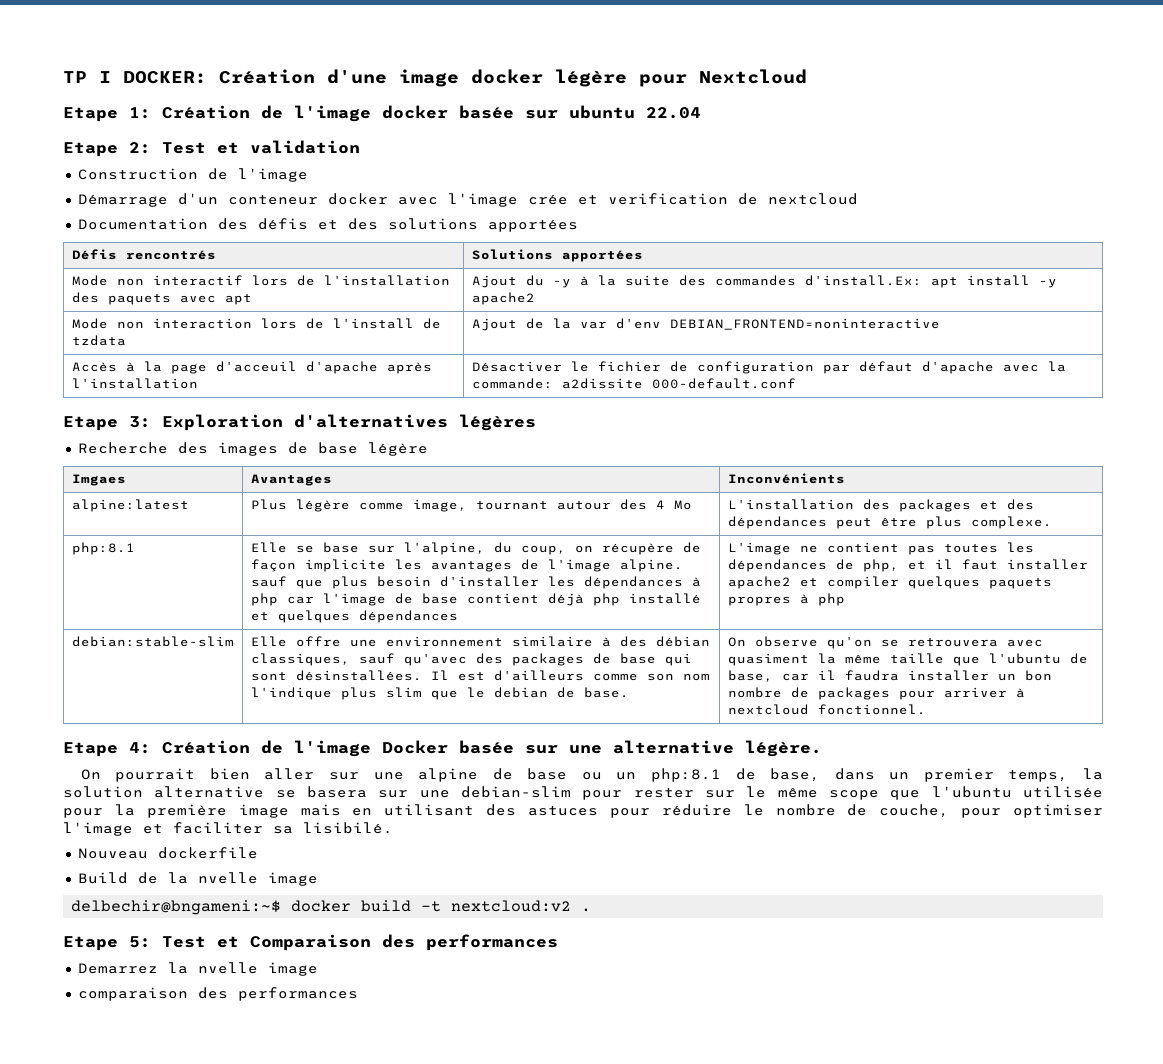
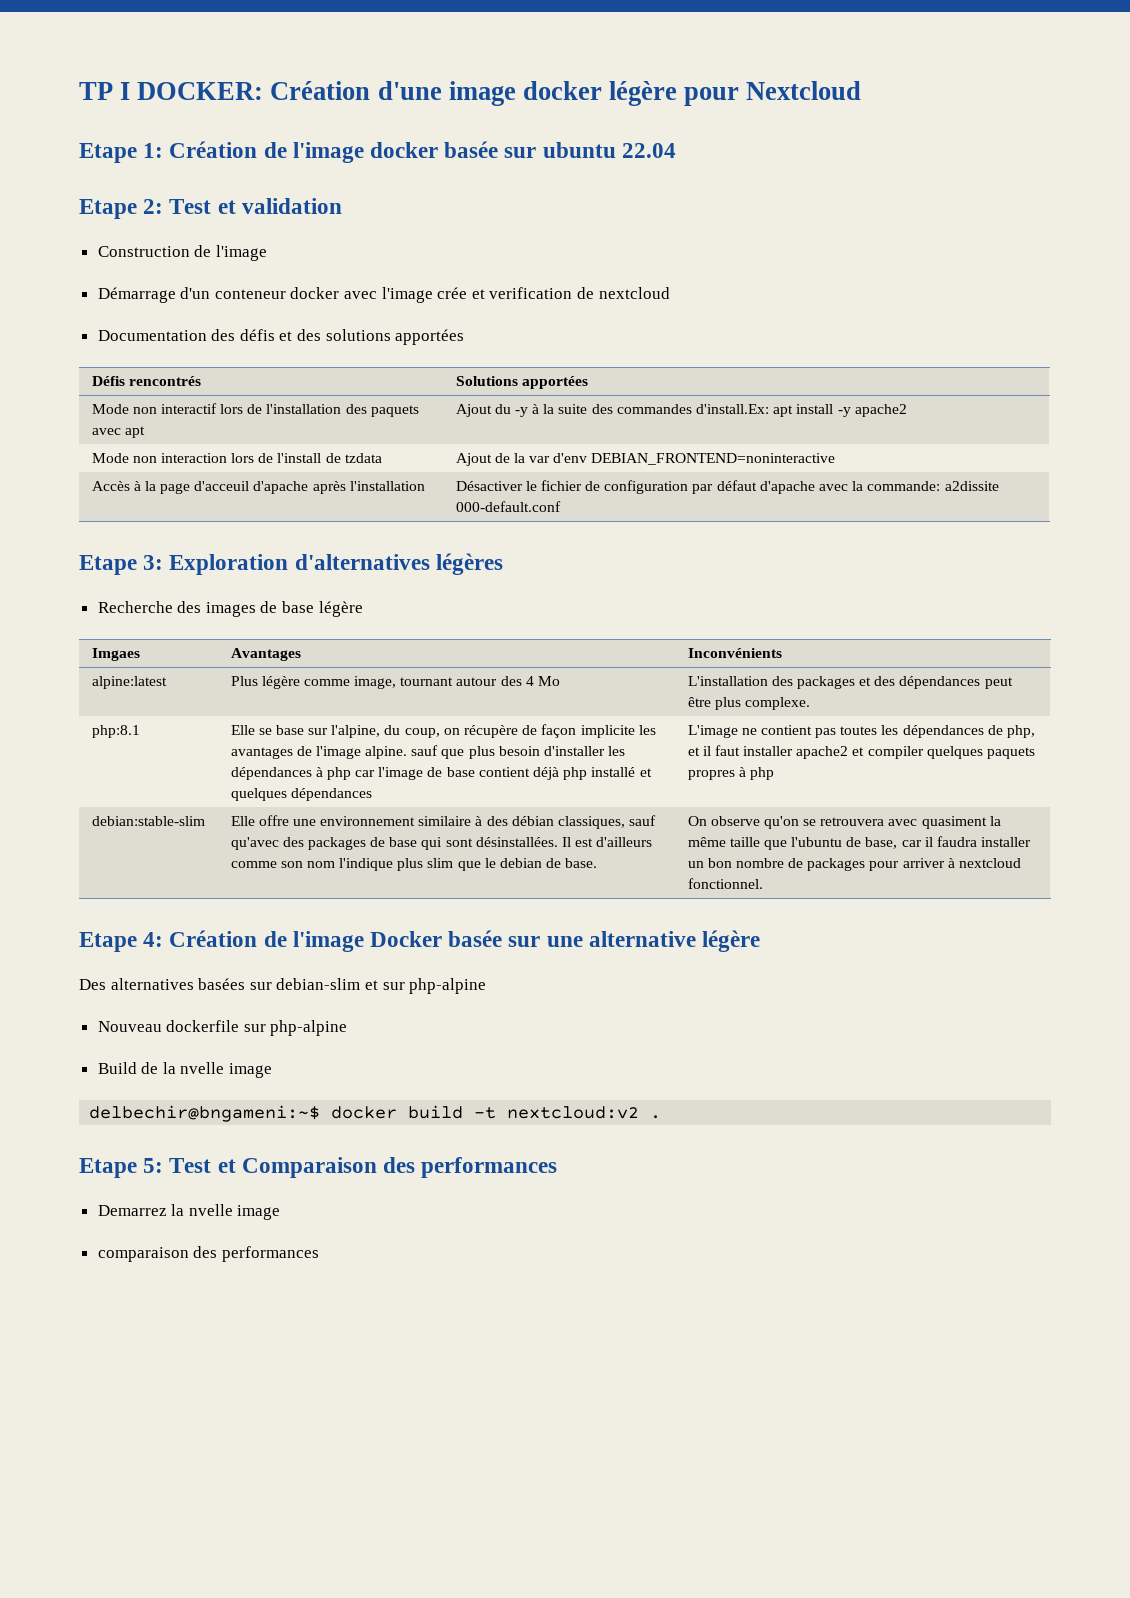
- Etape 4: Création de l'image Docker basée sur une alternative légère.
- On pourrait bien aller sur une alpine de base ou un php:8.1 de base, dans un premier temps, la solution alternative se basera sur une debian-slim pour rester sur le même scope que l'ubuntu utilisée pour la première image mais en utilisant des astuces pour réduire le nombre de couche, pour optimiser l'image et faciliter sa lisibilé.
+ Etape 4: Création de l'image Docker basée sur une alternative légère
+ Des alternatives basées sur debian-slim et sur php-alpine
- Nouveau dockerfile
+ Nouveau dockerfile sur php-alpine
━━━
→ **Instructions for the task**: Any picture in the material is to be dropped; the rest is repeated exactly.

→ **Task response**:
- Etape 4: Création de l'image Docker basée sur une alternative légère.
- On pourrait bien aller sur une alpine de base ou un php:8.1 de base, dans un premier temps, la solution alternative se basera sur une debian-slim pour rester sur le même scope que l'ubuntu utilisée pour la première image mais en utilisant des astuces pour réduire le nombre de couche, pour optimiser l'image et faciliter sa lisibilé.
+ Etape 4: Création de l'image Docker basée sur une alternative légère
+ Des alternatives basées sur debian-slim et sur php-alpine
- Nouveau dockerfile
+ Nouveau dockerfile sur php-alpine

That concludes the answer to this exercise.